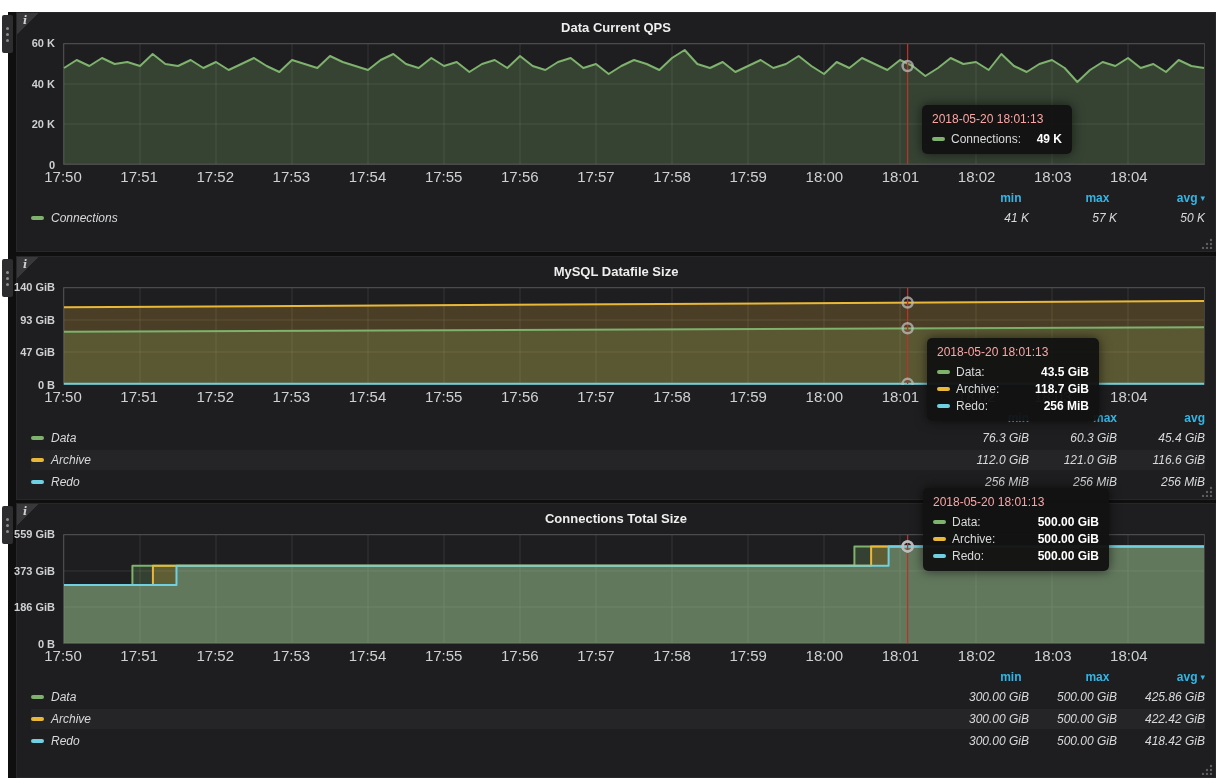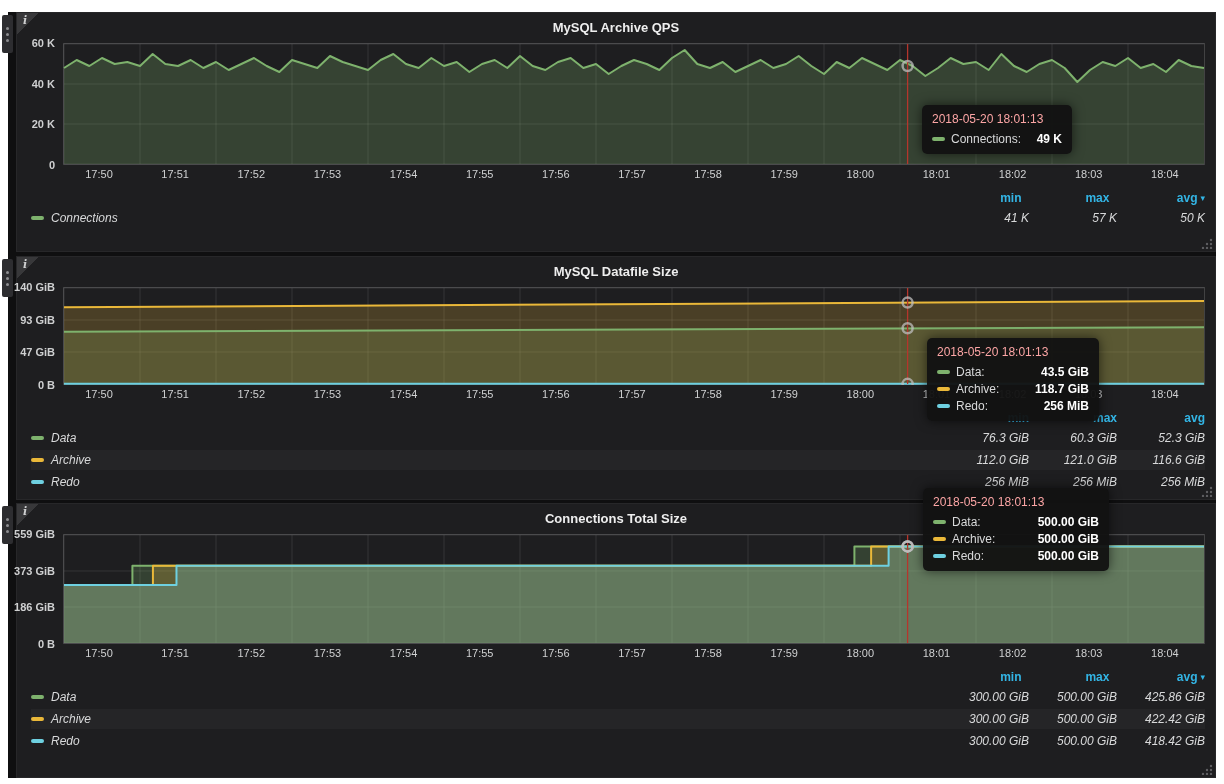"MySQL Archive QPS" div.panel-title { text: MySQL Archive -> Data Current }
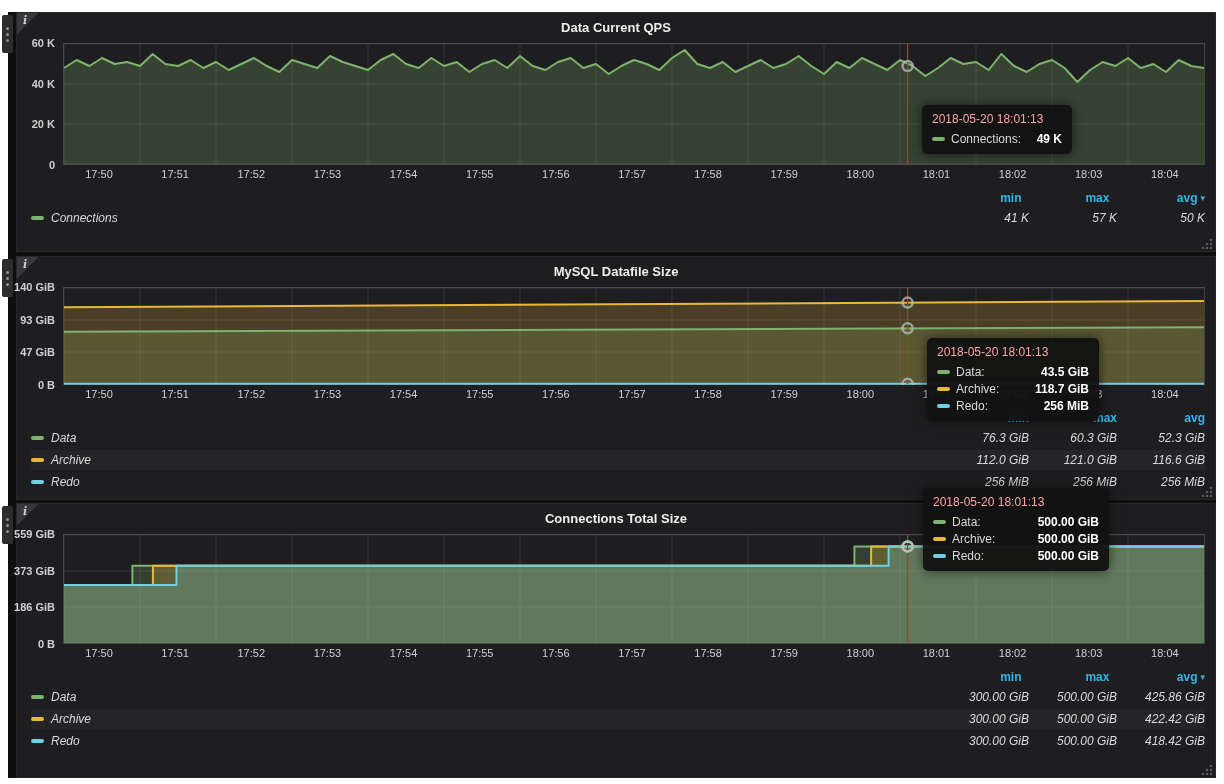"17:50" .xlabels span { font-size: 11px -> 15px; margin-left: 36px -> none }
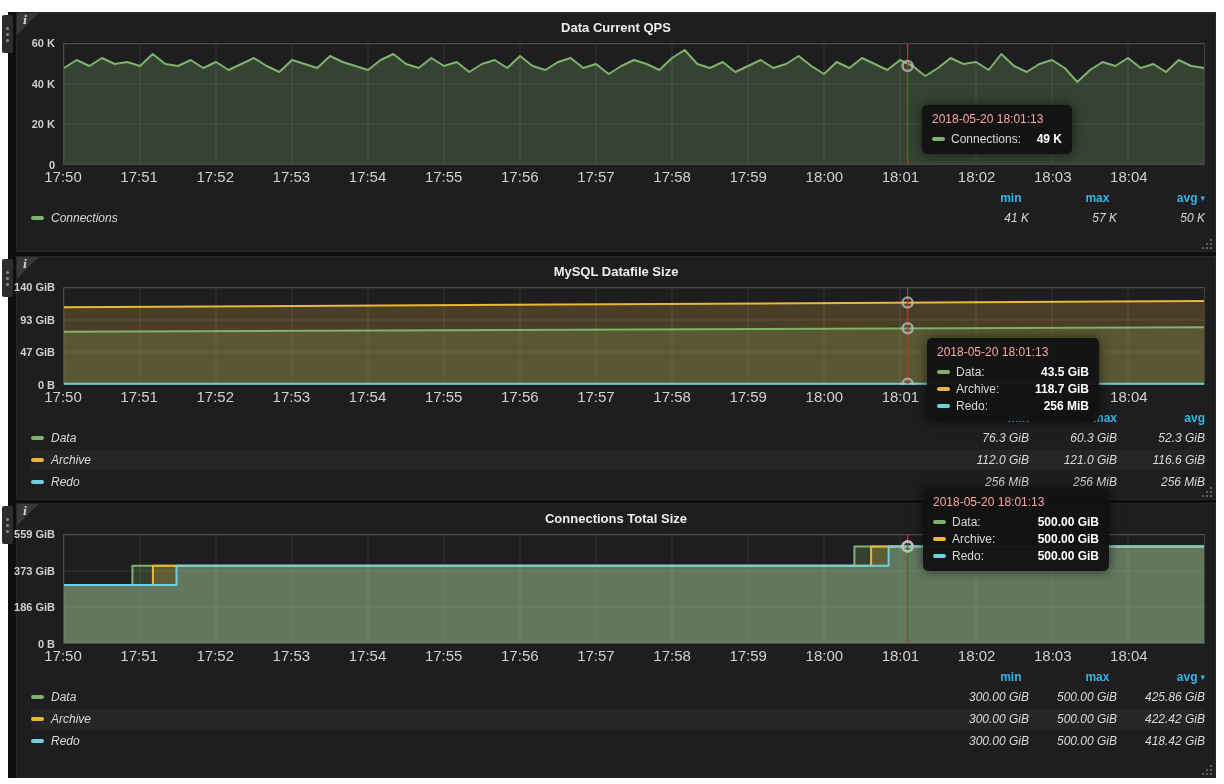"52.3 GiB" span.cell { text: 52.3 -> 45.4 }
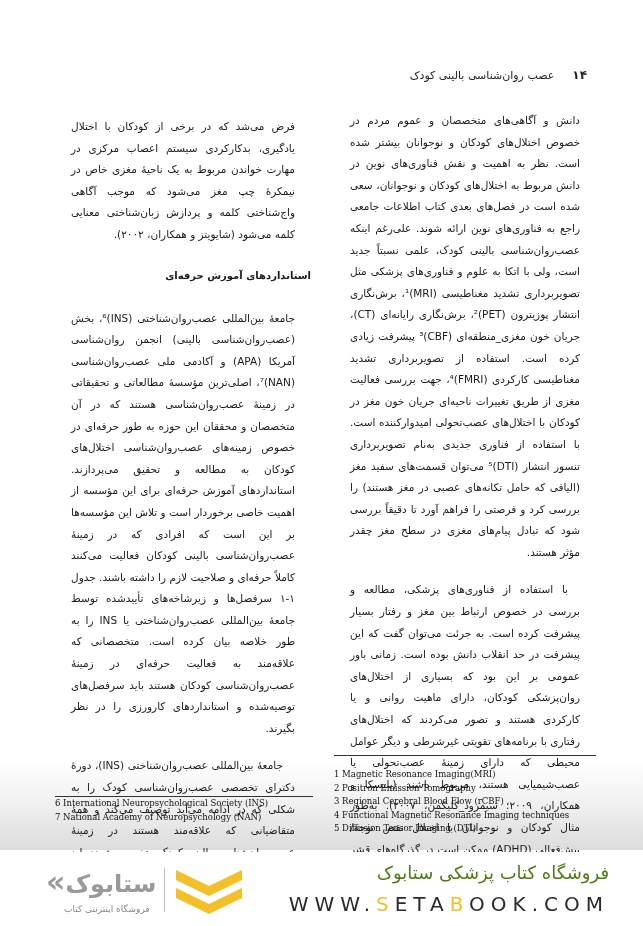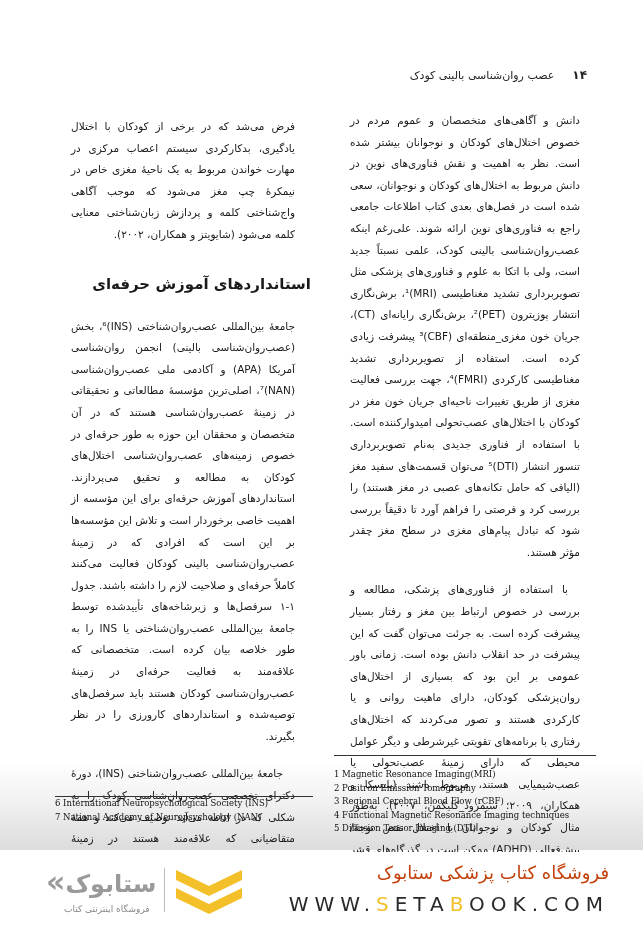"استانداردهای آموزش حرفه‌ای" .section-title { font-size: 15px -> 10px; margin: 28px 0 22px 0 -> 20px 0 22px 0 }
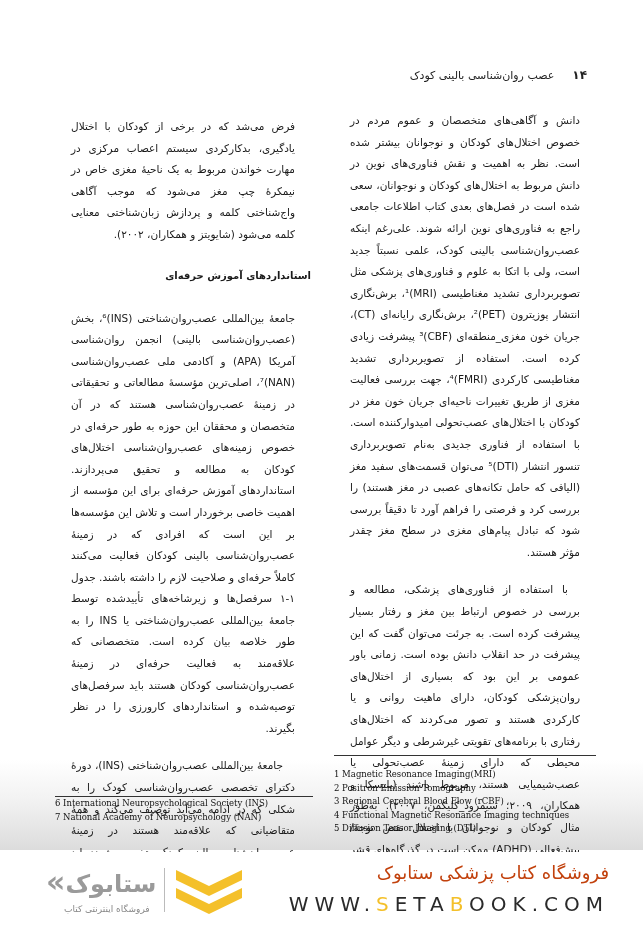"فروشگاه کتاب پزشکی ستابوک" .shop-title { color: #c2410c -> #4d7c0f }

WHAT YOU NEED TO DO - Leave every image out, and retype the material exactly.

WRITTEN REPLY -
"MySQL Archive QPS" div.panel-title { text: MySQL Archive -> Data Current }
"17:50" .xlabels span { font-size: 11px -> 15px; margin-left: 36px -> none }
"52.3 GiB" span.cell { text: 52.3 -> 45.4 }
"استانداردهای آموزش حرفه‌ای" .section-title { font-size: 15px -> 10px; margin: 28px 0 22px 0 -> 20px 0 22px 0 }
"فروشگاه کتاب پزشکی ستابوک" .shop-title { color: #c2410c -> #4d7c0f }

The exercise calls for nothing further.